> [Problem]:
Give back exactly the lines from the one that holds "- Open the MonitorControl.xcodeproj" through the final line of the data; omit the pictures and add nothing.

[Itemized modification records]
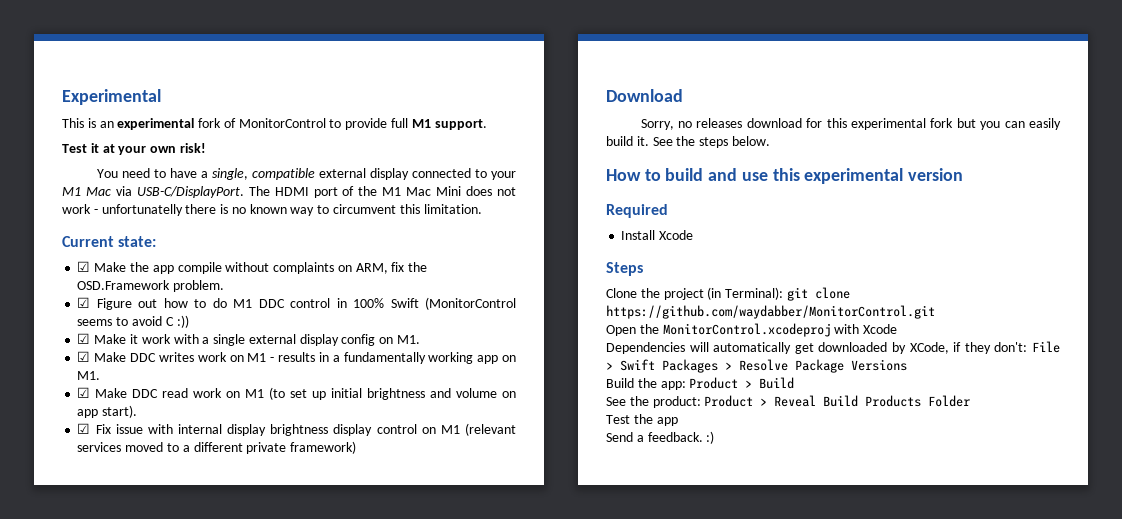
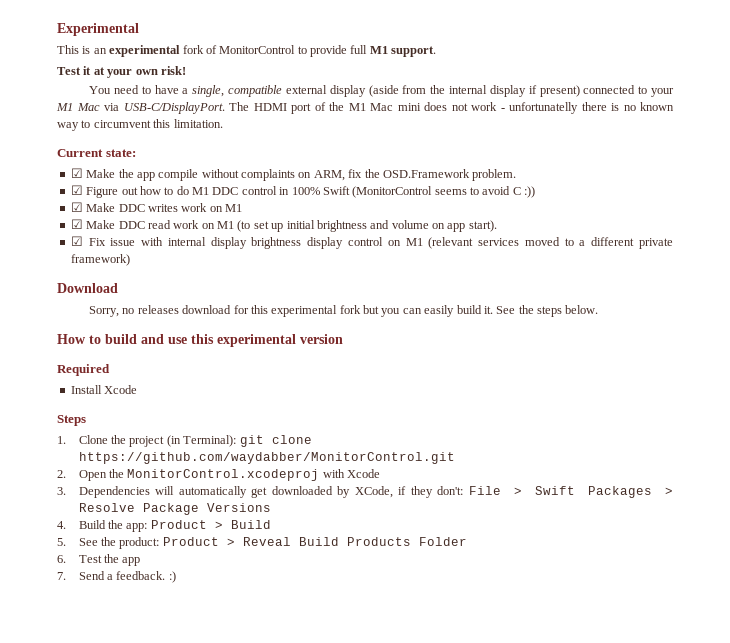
- You need to have a single, compatible external display connected to your M1 Mac via USB-C/DisplayPort.
+ You need to have a single, compatible external display (aside from the internal display if present) connected to your M1 Mac via USB-C/DisplayPort.
- The HDMI port of the M1 Mac Mini does not work - unfortunatelly there is no known way to circumvent this limitation.
+ The HDMI port of the M1 Mac mini does not work - unfortunatelly there is no known way to circumvent this limitation.
- ☑ Make it work with a single external display config on M1.
- ☑ Make DDC writes work on M1 - results in a fundamentally working app on M1.
+ ☑ Make DDC writes work on M1
- Clone the project (in Terminal): git clone https://github.com/waydabber/MonitorControl.git
+ 1. Clone the project (in Terminal): git clone https://github.com/waydabber/MonitorControl.git
- Open the MonitorControl.xcodeproj with Xcode
+ 2. Open the MonitorControl.xcodeproj with Xcode
- Dependencies will automatically get downloaded by XCode, if they don't: File > Swift Packages > Resolve Package Versions
+ 3. Dependencies will automatically get downloaded by XCode, if they don't: File > Swift Packages > Resolve Package Versions
- Build the app: Product > Build
+ 4. Build the app: Product > Build
- See the product: Product > Reveal Build Products Folder
+ 5. See the product: Product > Reveal Build Products Folder
- Test the app
+ 6. Test the app
- Send a feedback. :)
+ 7. Send a feedback. :)

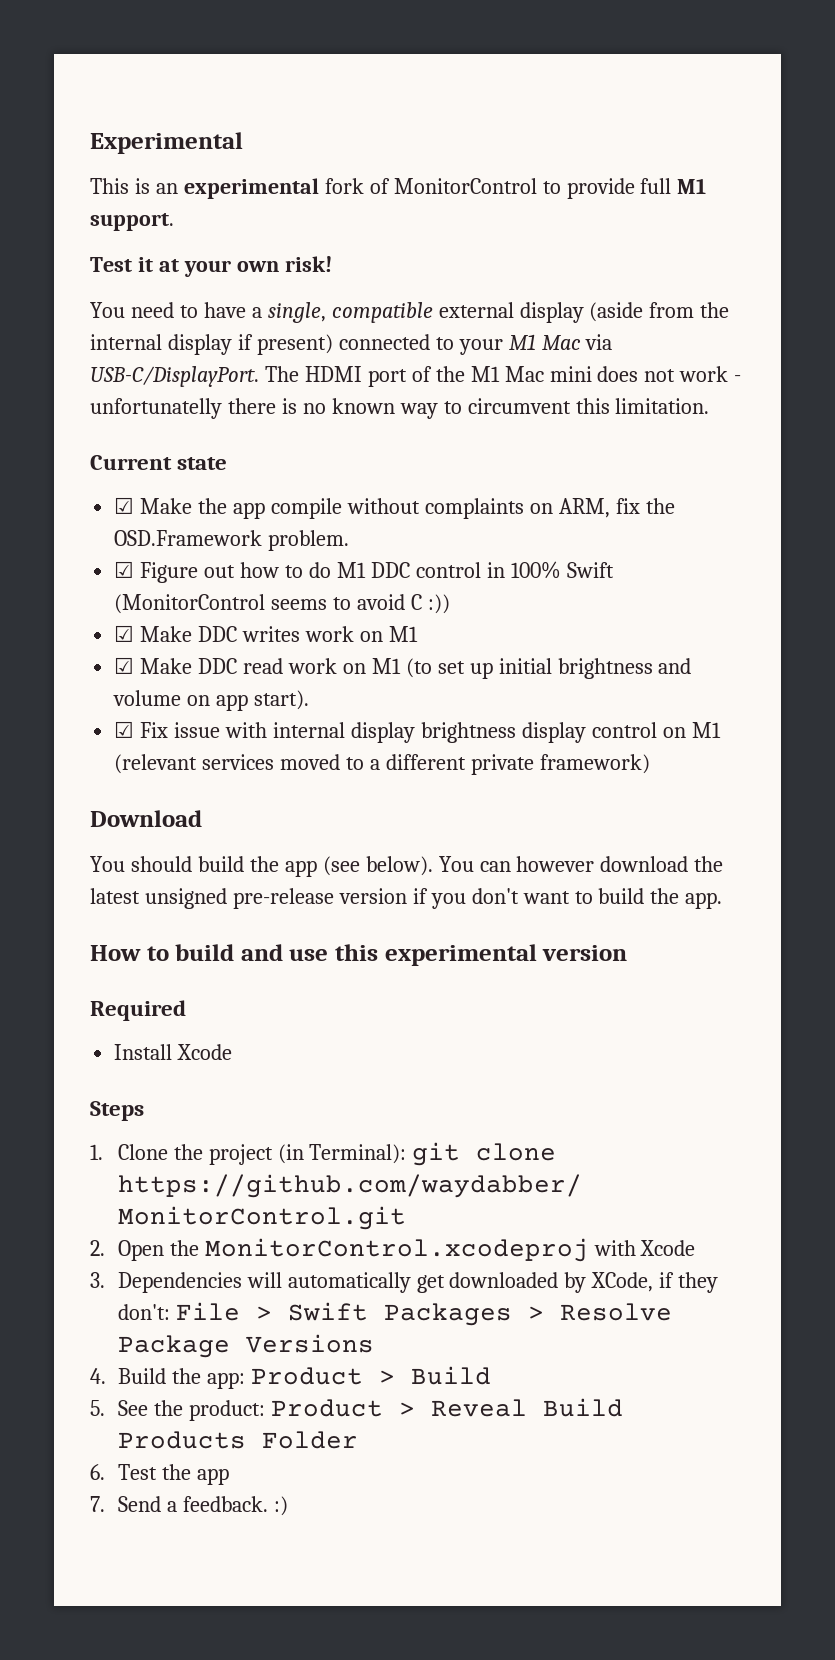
- Current state:
+ Current state
- Sorry, no releases download for this experimental fork but you can easily build it. See the steps below.
+ You should build the app (see below). You can however download the latest unsigned pre-release version if you don't want to build the app.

> [Finished task]:
- Open the MonitorControl.xcodeproj with Xcode
+ 2. Open the MonitorControl.xcodeproj with Xcode
- Dependencies will automatically get downloaded by XCode, if they don't: File > Swift Packages > Resolve Package Versions
+ 3. Dependencies will automatically get downloaded by XCode, if they don't: File > Swift Packages > Resolve Package Versions
- Build the app: Product > Build
+ 4. Build the app: Product > Build
- See the product: Product > Reveal Build Products Folder
+ 5. See the product: Product > Reveal Build Products Folder
- Test the app
+ 6. Test the app
- Send a feedback. :)
+ 7. Send a feedback. :)

- Current state:
+ Current state
- Sorry, no releases download for this experimental fork but you can easily build it. See the steps below.
+ You should build the app (see below). You can however download the latest unsigned pre-release version if you don't want to build the app.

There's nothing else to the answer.